Ecrire, toujours, jusqu'à la fin
Je tenais à vous résumer la préface du livre, qui explore le processus de création littéraire propre à Virginia Woolf. Puissiez-vous, comme moi, y puiser plus de sérénité et quelques façons de faire utiles pour avancer vos propres projets.
Dans cette préface, Micha Venaille identifie cinq étapes par lesquelles Virginia passe lors de l'élaboration d'une oeuvre. Entre paraphrase et interprétation.
1. La naissance du livre
Dans une sorte de flou, envahi de sons et de phrases qui habiteront son roman. Virginia note : quelques mots, parfois très peu, une sorte de résumé mystérieux de l'ouvrage. Un geste, un mouvement, une image, un titre. Elle parvient à jeter la trame de tout un livre, sans s'évertuer à développer un quelconque scénario. Tout cela sera petit à petit transformé, précisé, développé de façon irrégulière.
Bradbury a un procédé différent. Dès que l'idée est là, il fonce dedans, et ne crée rien d'autre avant d'en avoir terminé. Il s'occupe d'un projet à la fois.

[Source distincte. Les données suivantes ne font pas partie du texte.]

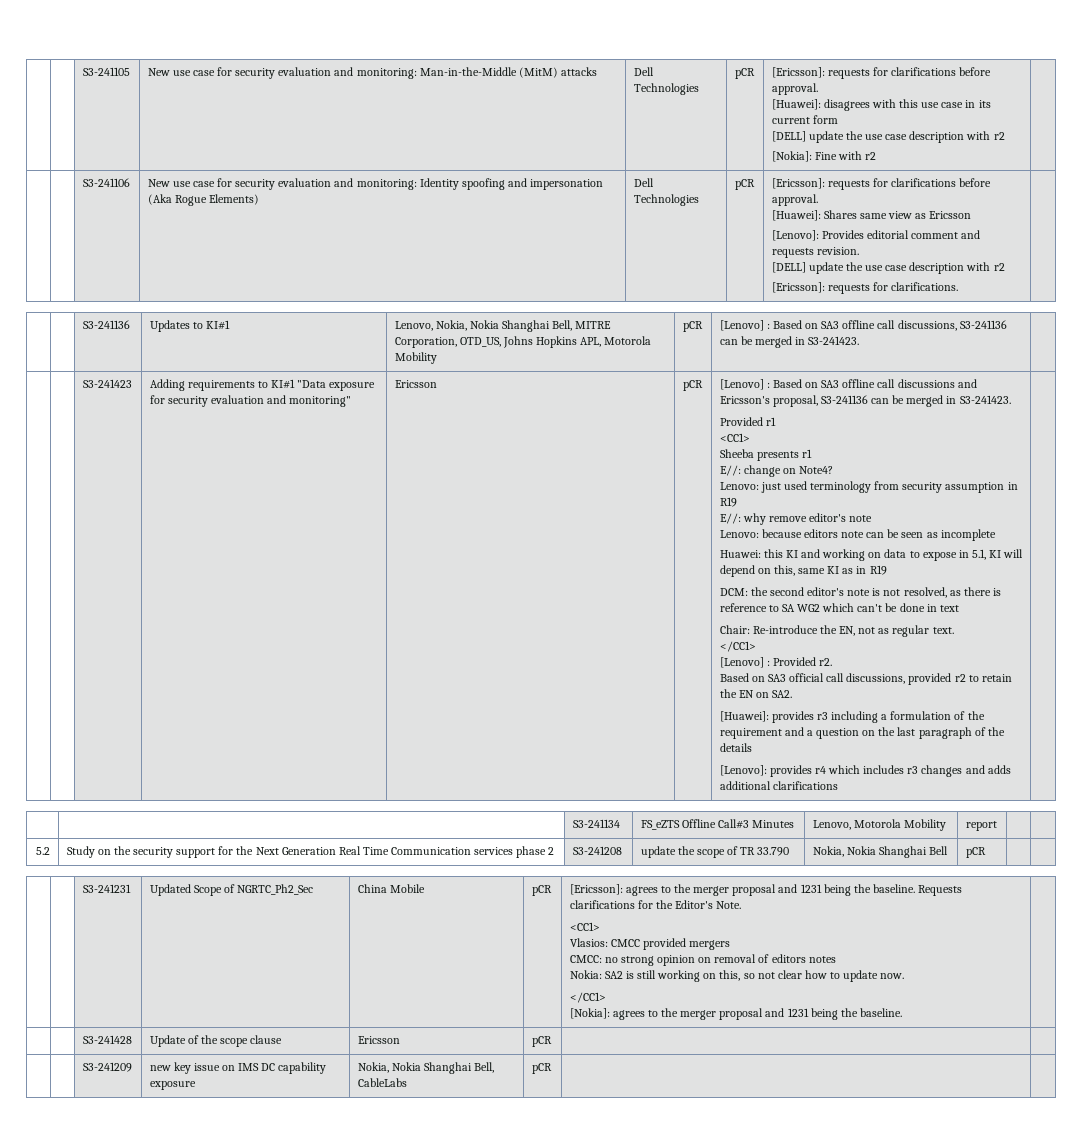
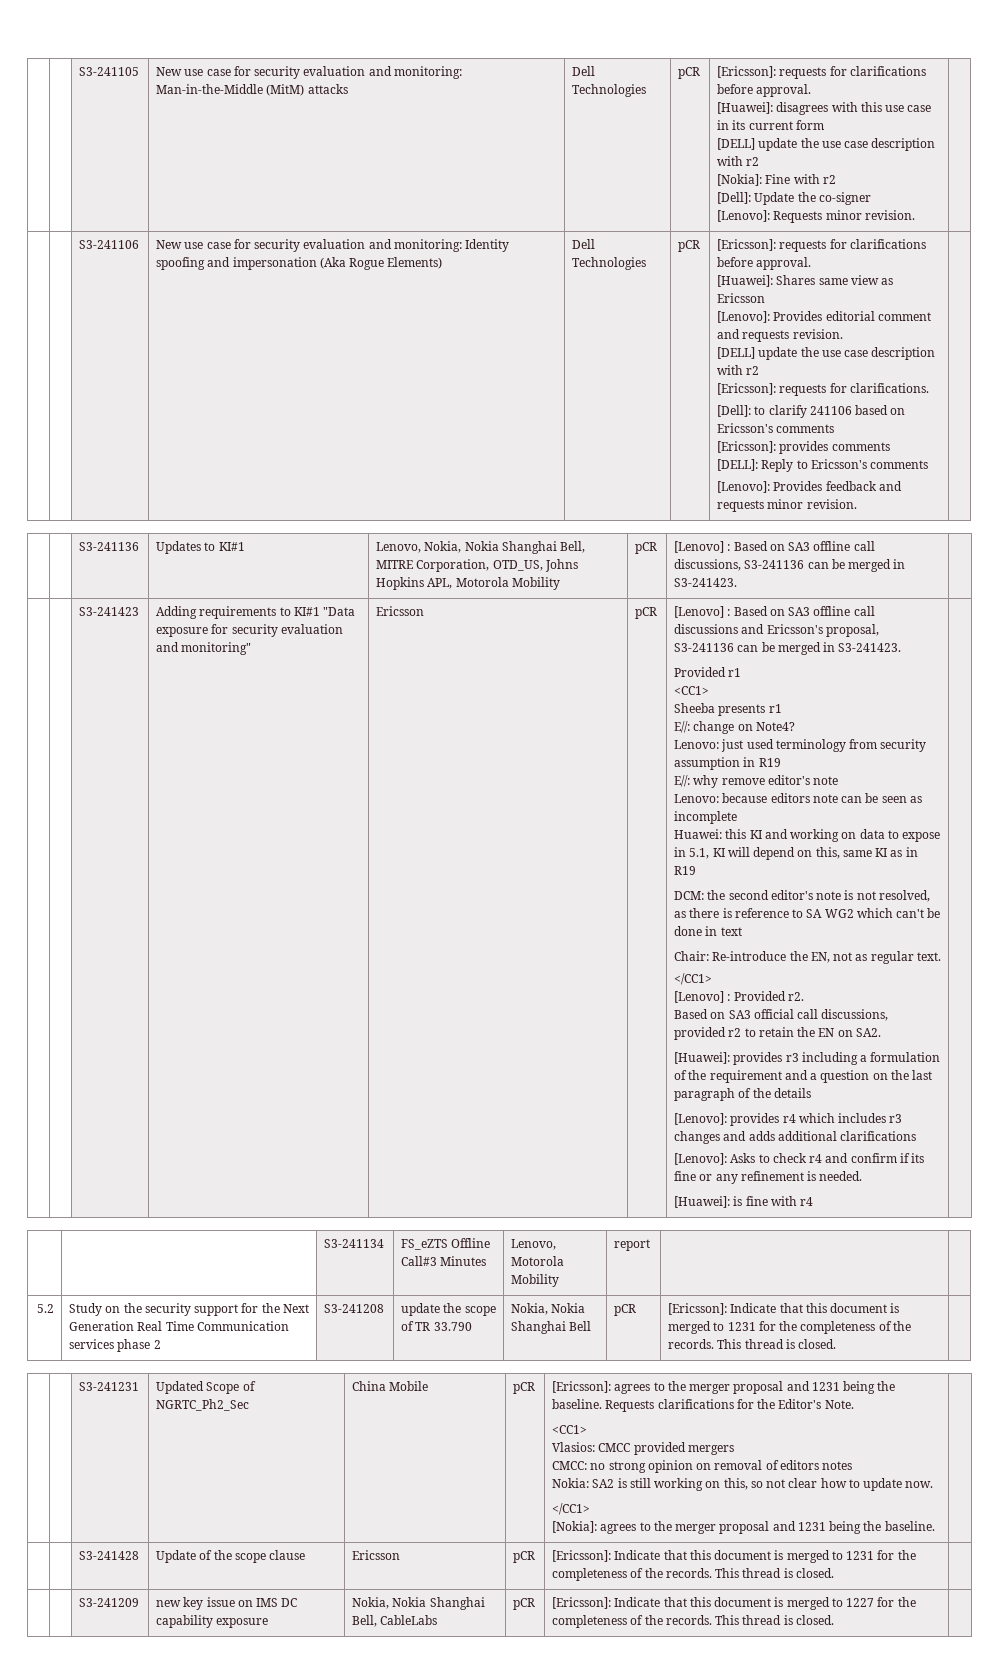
+ [Dell]: Update the co-signer
+ [Lenovo]: Requests minor revision.
+ [Dell]: to clarify 241106 based on Ericsson's comments
+ [Ericsson]: provides comments
+ [DELL]: Reply to Ericsson's comments
+ [Lenovo]: Provides feedback and requests minor revision.
+ [Lenovo]: Asks to check r4 and confirm if its fine or any refinement is needed.
+ [Huawei]: is fine with r4
- Nokia, Nokia Shanghai Bell | pCR
+ Nokia, Nokia Shanghai Bell | pCR | [Ericsson]: Indicate that this document is merged to 1231 for the completeness of the records. This thread is closed.
- | | S3-241428 | Update of the scope clause | Ericsson | pCR | |
+ | | S3-241428 | Update of the scope clause | Ericsson | pCR | [Ericsson]: Indicate that this document is merged to 1231 for the completeness of the records. This thread is closed. |
- | | S3-241209 | new key issue on IMS DC capability exposure | Nokia, Nokia Shanghai Bell, CableLabs | pCR | |
+ | | S3-241209 | new key issue on IMS DC capability exposure | Nokia, Nokia Shanghai Bell, CableLabs | pCR | [Ericsson]: Indicate that this document is merged to 1227 for the completeness of the records. This thread is closed. |

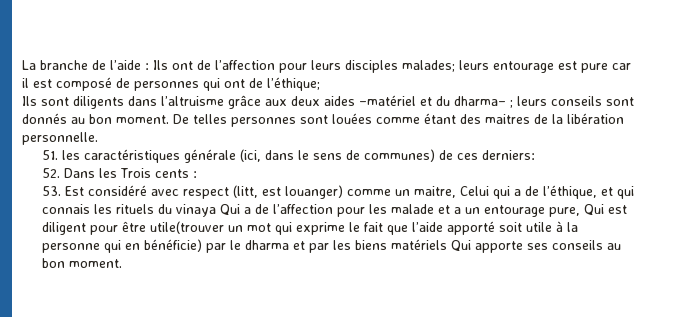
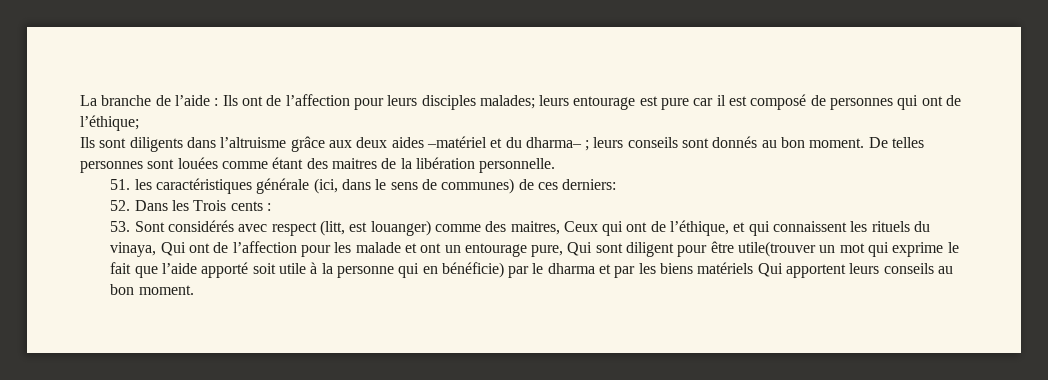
- 53. Est considéré avec respect (litt, est louanger) comme un maitre, Celui qui a de l’éthique, et qui connais les rituels du vinaya Qui a de l’affection pour les malade et a un entourage pure, Qui est diligent pour être utile(trouver un mot qui exprime le fait que l’aide apporté soit utile à la personne qui en bénéficie) par le dharma et par les biens matériels Qui apporte ses conseils au bon moment.
+ 53. Sont considérés avec respect (litt, est louanger) comme des maitres, Ceux qui ont de l’éthique, et qui connaissent les rituels du vinaya, Qui ont de l’affection pour les malade et ont un entourage pure, Qui sont diligent pour être utile(trouver un mot qui exprime le fait que l’aide apporté soit utile à la personne qui en bénéficie) par le dharma et par les biens matériels Qui apportent leurs conseils au bon moment.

Tolkien avait encore une autre façon de faire. La méthode de Virginia m'intéresse en ce qu'elle me dédouane de me lancer directement dans l'écriture d'un projet. Oui, je peux noter une idée, et la laisser mijoter sur le feu de la forge, en attendant d'y revenir. Je me suis sentie plus libre de voir comment elle faisait.
2. Compter ses pas
La naissance du livre ne se fait pas sans douleur : terrible bataille, épreuve, solitude, fureur créatrice. Sentir non pas qu'on va écrire ce roman, mais "qu'il existe de l'autre côté d'un gouffre infranchissable par les mots : et si l'on y parvient, c'est seulement au prix d'une angoisse à perdre le souffle."
Il est probable que ma propre expérience relie l'écriture à l'expérience que j'ai de l'enfantement. A ce stade, cependant, mon esprit est bien trop absorbé par mes tracas et mes chagrins pour y voir clair.
3. Doute et soulagement
L'inquiétude de ne pas avoir tout dit, le doute. Et en même temps le soulagement d'avoir posé le point final et la dernière phrase. Un moment très fort pour Virginia que cette dernière phrase, symbole de l'accomplissement suprême.
Le doute est bien souvent de la partie, dans l'ensemble du processus de rédaction. Autant elle m'apparait sûre d'elle dans ses idées, autant lors de l'écriture en elle-même, et de la réception de son oeuvre, elle me semble bien mal assurée. Et je me reconnais là. Dans le doute. Au moins pouvait-elle embrasser ce doute. Je peine pour ma part à me lancer, à oser, à affronter cet inconnu, ce désert qu'est la page blanche.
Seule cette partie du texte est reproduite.